In 1812 Napoleon invaded Russia with the largest army yet seen in Europe. Of the 600,000 soldiers he led into Russia in 1812 a mere 25,000 survived to fight for him in the campaign of 1813. The scale of the catastrophe astonished Europe and led to the formation of an alliance between Russia, Austria, Prussia and Britain which defeated Napoleon on the German battlefields in 1813 and then invaded France the following year.

Advertisement

The allied armies captured Paris in March 1814 and overthrew Napoleon.

In 1812 Russia was the only remaining independent great power on the continent. By a series of stunning victories from 1805–09 Napoleon had wrecked Austria and Prussia and forced both countries to become his satellites.

Napoleon’s key aim in attacking Russia was to turn her into a satellite too. A defeated Russia would cease to be a threat to Napoleon’s European empire and would become an obedient tool in his war against Britain. Perhaps she would be forced to mount a threat to British interests in India and Persia. Certainly she would have to ruin her trade and finances by joining Napoleon’s economic war against Britain. She would also have to cede some of her western borderland provinces to the reborn Polish kingdom, which was Napoleon’s most loyal satellite in eastern Europe.

Napoleon aimed to win a quick victory over Russia in the same way that he had defeated the Austrian and Prussian armies in a matter of weeks in the campaigns of 1805 and 1806. If he could pin down and destroy the Russian army near the border then the tsar, Alexander, would be unable to continue the struggle. Without his veteran cadres the tsar would have no chance of rebuilding a viable army during the war.

Realising Napoleon’s aims, Alexander and his chief military advisor, General Mikhail Barclay de Tolly, made the preservation of their army their top priority. Outnumbered by more than two to one, the Russians adopted a strategy of withdrawal across the whole of Lithuania and Belarus, scorching the country as they retreated in order to deny supplies to Napoleon and wear down his forces. The strategy worked: by the time Napoleon reached Smolensk on the borders of the Russian heartland, he outnumbered the Russians by less than three to two.

During the battles near Smolensk in August 1812 Napoleon was presented with the opportunity he craved to crush the Russian forces. That he missed his chance is due, primarily, to blunders made by his subordinates – though the Russian troops’ fierce and skilful resistance also played its part.

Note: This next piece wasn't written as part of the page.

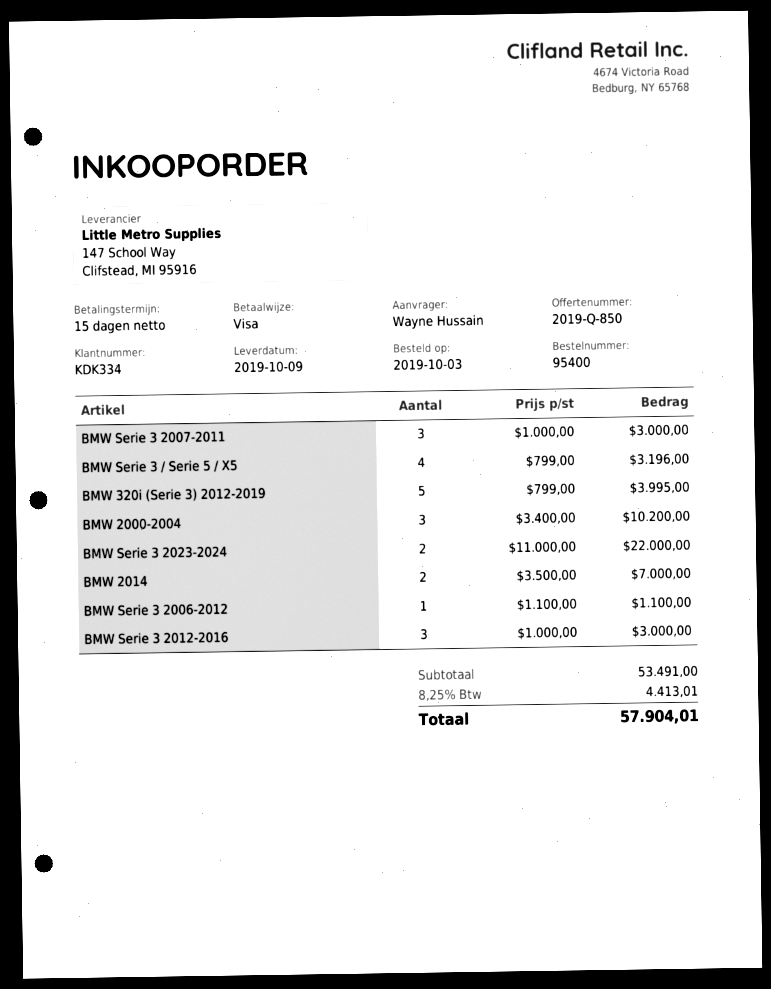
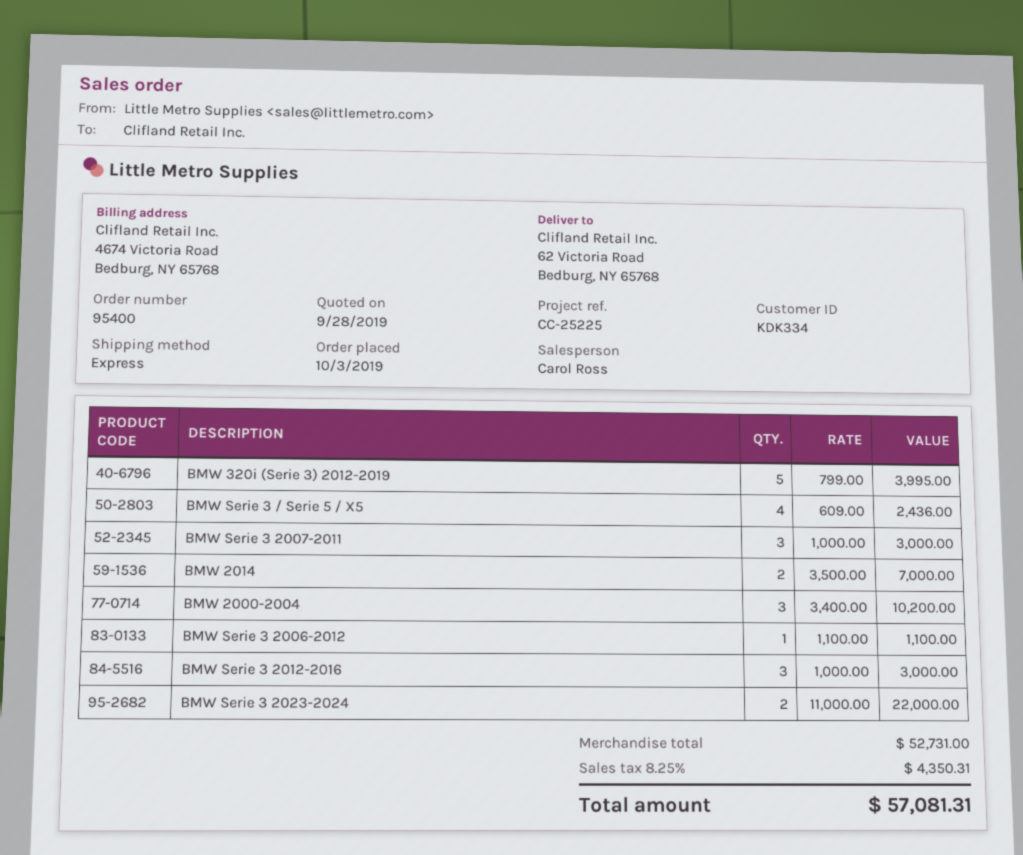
BMW Serie 3 / Serie 5 / X5: 4 x 799.00 = 3196.00 -> 4 x 609.00 = 2436.00
subtotal: 53491.00 -> 52731.00
tax: 8.25% = 4413.01 -> 8.25% = 4350.31
total: 57904.01 -> 57081.31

Napoleon then had the option of ending his campaign in Smolensk and using the winter of 1812–13 to consolidate his base in Lithuania and Belarus in preparation for a strike into the Russian heartland in the spring of 1813. But he feared that France would be wracked by political instability if he was away for two campaigns. He also (correctly) doubted his ability to feed his army in winter in Lithuania and Belarus. So he chose to march on Moscow in September 1812.

The Russian capital was only two weeks’ march from Smolensk. In the post-harvest season Napoleon could easily feed his army in the Russian heartland. He also knew that the Russian army could not abandon Moscow without offering battle, so providing him with the opportunity to destroy it.

Napoleon got his battle at Borodino in September but failed to achieve a decisive victory. The French took Moscow but that elusive strategic objective – the destruction of the Russian army – had escaped him yet again.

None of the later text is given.